Longmen Museum
The Longmen Grottoes represent the best of Chinese Buddhist art. Located 12 kilometres south of Luoyang in central China’s Henan Province, the Longmen Grottoes site has more than 2,300 grottoes with 110,000 Buddhist figures and images, more than 80 dagobas and 2,800 inscribed tablets, all of which were created between the Northern Wei (386-557) and Song (960-1279) dynasties.
Ultimate art perfection of Tang dynasty – the Big Vairocana
The Big Vairocana (left) is the largest Buddha statue at the Longmen Grottoes. The statue is 17.14m high and has 2m long ears. (People’s Daily Online/Kou Jie)
Being the largest Buddha statue at the Longmen Grottoes, the Big Vairocana was built between 672 and 676 for China’s only empress Wu Zetian. The Vairocana image’s features are plumpish and of peaceful and natural expression, while its unparalleled beauty and magnificence is considered as the “quintessence of Buddhist sculptures in China.”
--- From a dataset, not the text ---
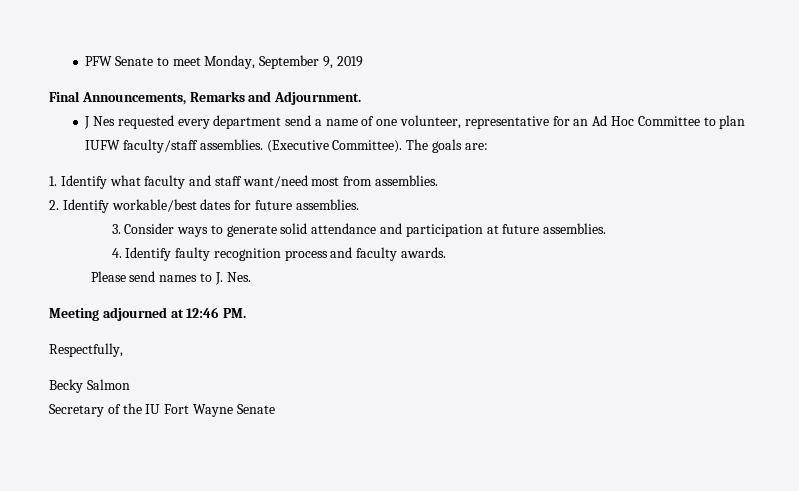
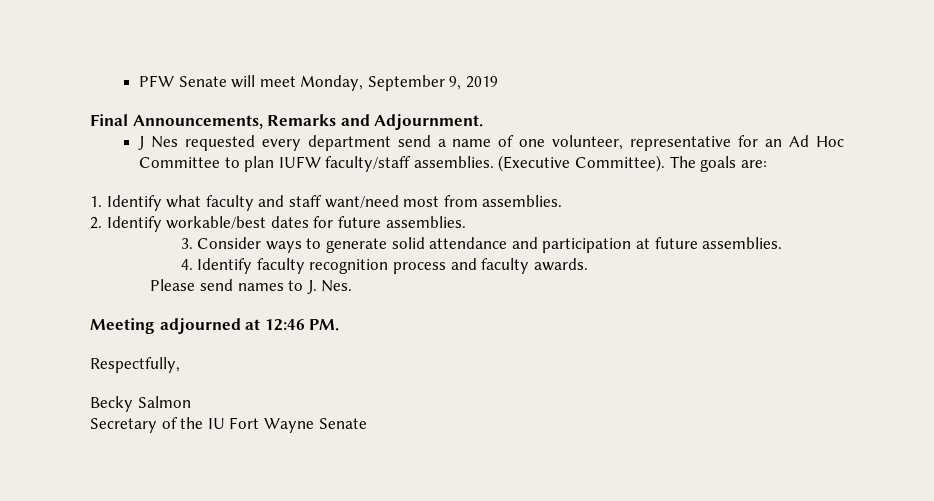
- PFW Senate to meet Monday, September 9, 2019
+ PFW Senate will meet Monday, September 9, 2019
- 4. Identify faulty recognition process and faculty awards.
+ 4. Identify faculty recognition process and faculty awards.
It is said that Wu Zetian donated "twenty-thousand strings of her rouge and powder money" to complete this edifice. Hence, it is conjectured that the Vairocana Buddha was carved to resemble the Empress herself, termed a "Chinese Mona Lisa, Venus or as the Mother of China.”
A filial tribute to parents – the Middle Binyang Cave
The Middle Binyang Cave was built by Emperor Xuanwu to commemorate his father Xiaowen, and also his mother. It is said that it was created between 500 to 523 by 800,000 workers.(People’s Daily Online/Kou Jie)
The Middle Binyang Cave was built by Emperor Xuanwun to commemorate his father Xiaowen, and also his mother. It is said that 800,000 workers created it over the period from 500 to 523.
In the main wall of this cave, five very large Buddhist statues are carved all in Northern Wei style. The central statue is of the Sakyamuni Buddha with four images of Bodhisattvas flanking it. Two side walls also have Buddha images flanked by Bodhisattva. The Buddhas, arranged in three groups in the cave, are representative of Buddhas of the past, the present, and the future. The canopy in the roof is designed as a lotus flower. There were two large bas-reliefs of imperial processions that included Emperor Xiaowen, Empress Dowager Wenzhao, and the emperor's late parents in worship, which were stolen in the mid-1930s. The emperor's procession is now in the Metropolitan Museum of Art in New York and two thirds of the empress's is in the Nelson-Atkins Museum of Art in Kansas City.